Ruslan Sivak wrote:
This is a bit different then what I was proposing. I know that backupPC already does this on a file level, but I want a filesystem that does it at a block level. File level only helps if you're backing up multiple systems and they all have the same exact files. Block level would help a lot more I think. You'd be able to do a full backup every night and have it only take up around the same space as a differential backup. Things like virtual machine disk images which a lot of times are clones of each other, could take up only a small additinal amount of space for each clone, proportional to the changes that are made to that disk image.
Well then I would look at backup software that does block-level de-duplication. Even if the file system did do this, as the backup software read the files it would re-create the duplicate unless the backup software was intimately married to the file system, which makes things a little too proprietary.
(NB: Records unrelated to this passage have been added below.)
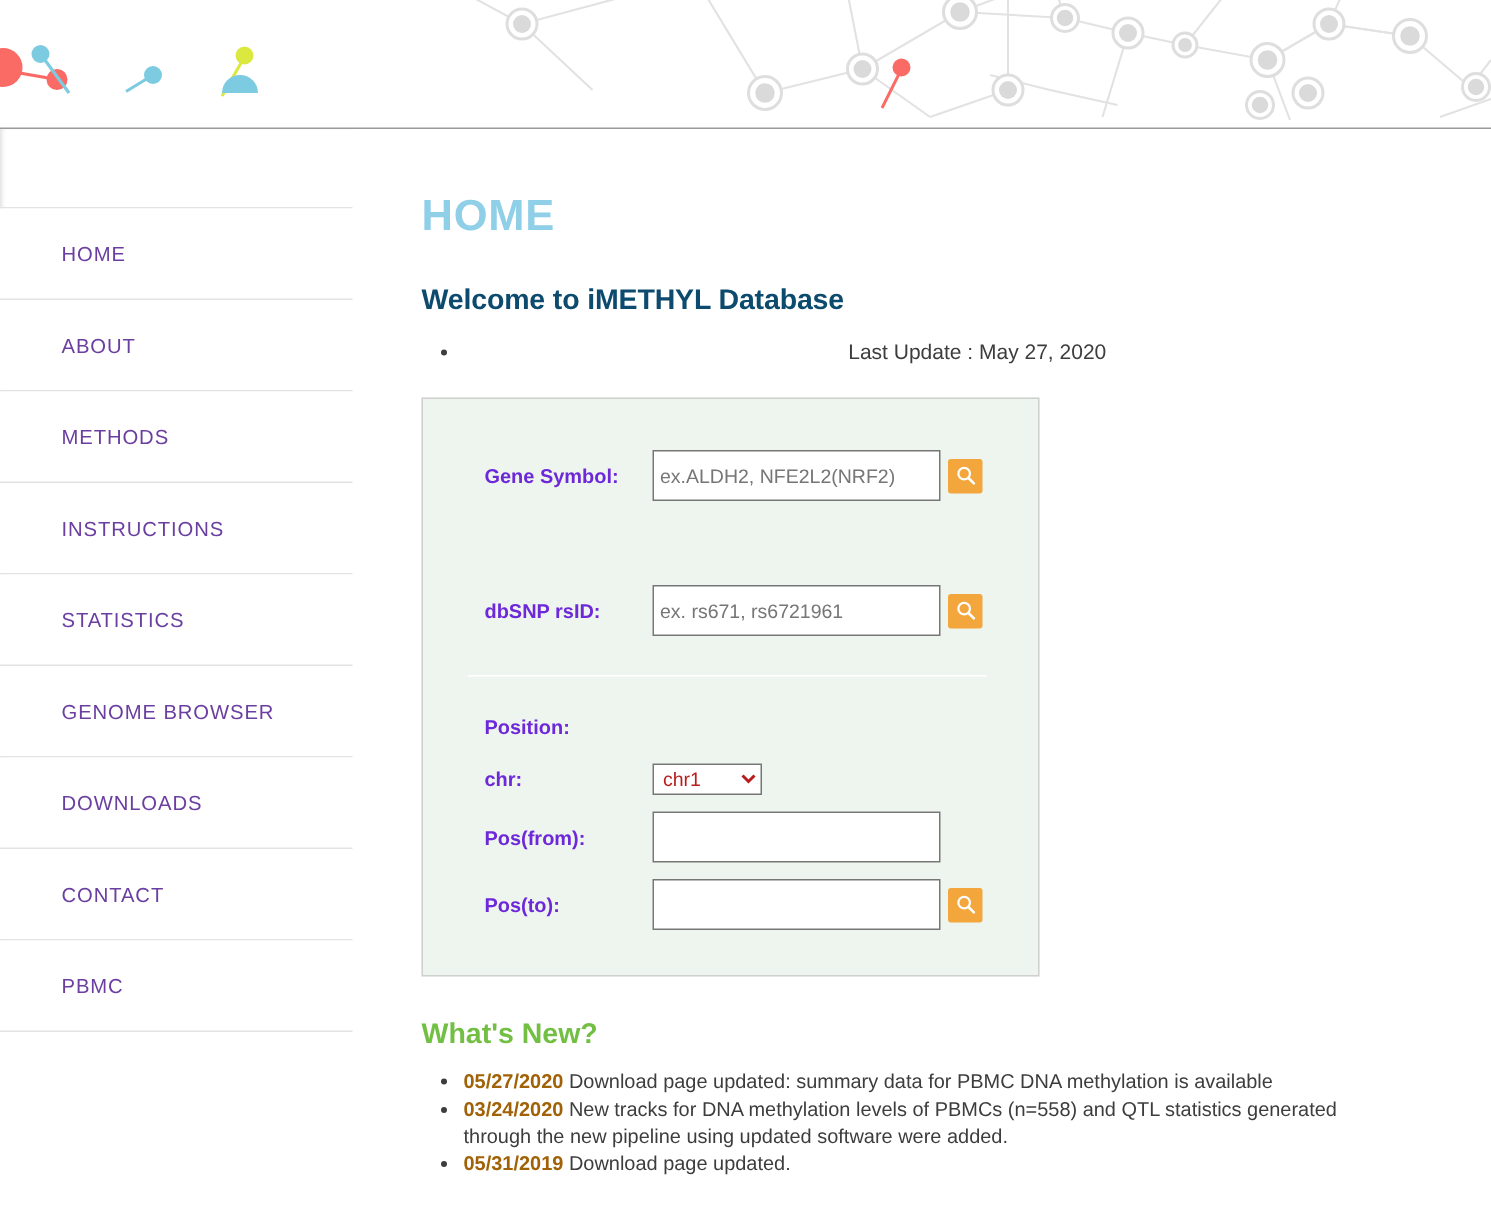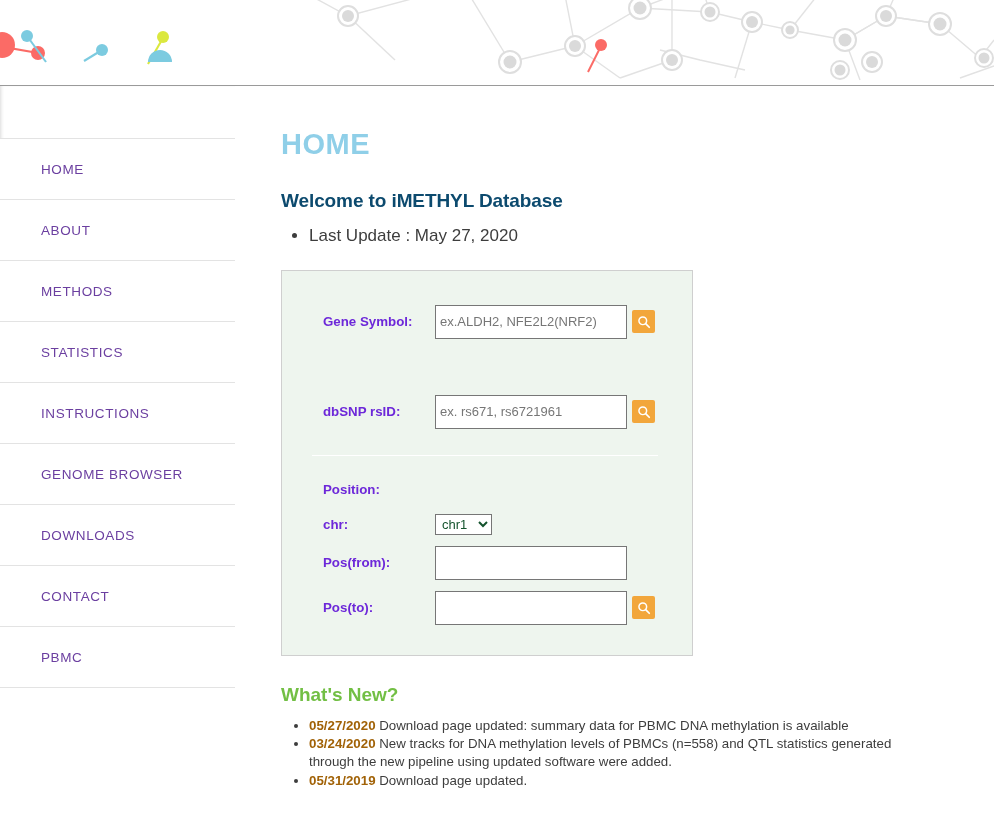--- a/index.html
+++ b/index.html
@@ -83,24 +83,25 @@
     font-weight: bold;
     color: #0c4a6e;
     letter-spacing: -0.1px;
   }
   ul.content-list {
     margin: 12px 0 0 0;
     padding-left: 28px;
     list-style-type: disc;
   }
   ul.content-list li {
-    font-size: 17px;
+    font-size: 14px;
     color: #3d3d3d;
     line-height: 1.45;
     margin-bottom: 1px;
+    text-align: center;
   }
   ul.content-list li::marker { color: #3d3d3d; }
 
   
   #search-panel {
     margin-top: 21px;
     width: 412px;
     background: #eef5ee;
     border: 1px solid #cfcfcf;
     padding: 34px 0 30px 0;
@@ -149,27 +150,27 @@
   .panel-divider {
     height: 1px;
     background: #ffffff;
     margin: 0 0 0 30px;
     width: 346px;
   }
   .gap-md { height: 26px; }
   .gap-sm { height: 17px; }
   .gap-xs { height: 11px; }
   .chr-select {
-    width: 57px;
+    width: 73px;
     height: 21px;
     font-size: 13px;
     font-family: "Liberation Sans", sans-serif;
     border: 1px solid #767676;
     background: #ffffff;
-    color: #14532d;
+    color: #b91c1c;
     padding: 0 2px;
   }
 
   
   #whats-new-heading {
     margin: 0;
     padding-top: 28px;
     font-size: 19px;
     font-weight: bold;
     color: #72bf44;
@@ -279,24 +280,24 @@
     <div class="nav-item">
       <span class="nav-label">HOME</span>
     </div>
     <div class="nav-item">
       <span class="nav-label">ABOUT</span>
     </div>
     <div class="nav-item">
       <span class="nav-label">METHODS</span>
     </div>
     <div class="nav-item">
+      <span class="nav-label">INSTRUCTIONS</span>
+    </div>
+    <div class="nav-item">
       <span class="nav-label">STATISTICS</span>
-    </div>
-    <div class="nav-item">
-      <span class="nav-label">INSTRUCTIONS</span>
     </div>
     <div class="nav-item">
       <span class="nav-label">GENOME BROWSER</span>
     </div>
     <div class="nav-item">
       <span class="nav-label">DOWNLOADS</span>
     </div>
     <div class="nav-item">
       <span class="nav-label">CONTACT</span>
     </div>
You will find that de-duplication can happen on many different levels here. I was proposing the near-line data at rest, while the far-line or archival data at rest would be a different scenario. Near-line needs to be more performance conscious then far-line.
Nobody really answered this, so I'll ask again. Is there a windows version of Fuse? How does one test a fuse filesystem while developing it? Would be nice to just be able to run something from eclipse, once you've made your changes and have a drive mounted and ready to test. Being able to debug a filesystem while it's running would be great too. Anyone here with experience building Fuse filesystems?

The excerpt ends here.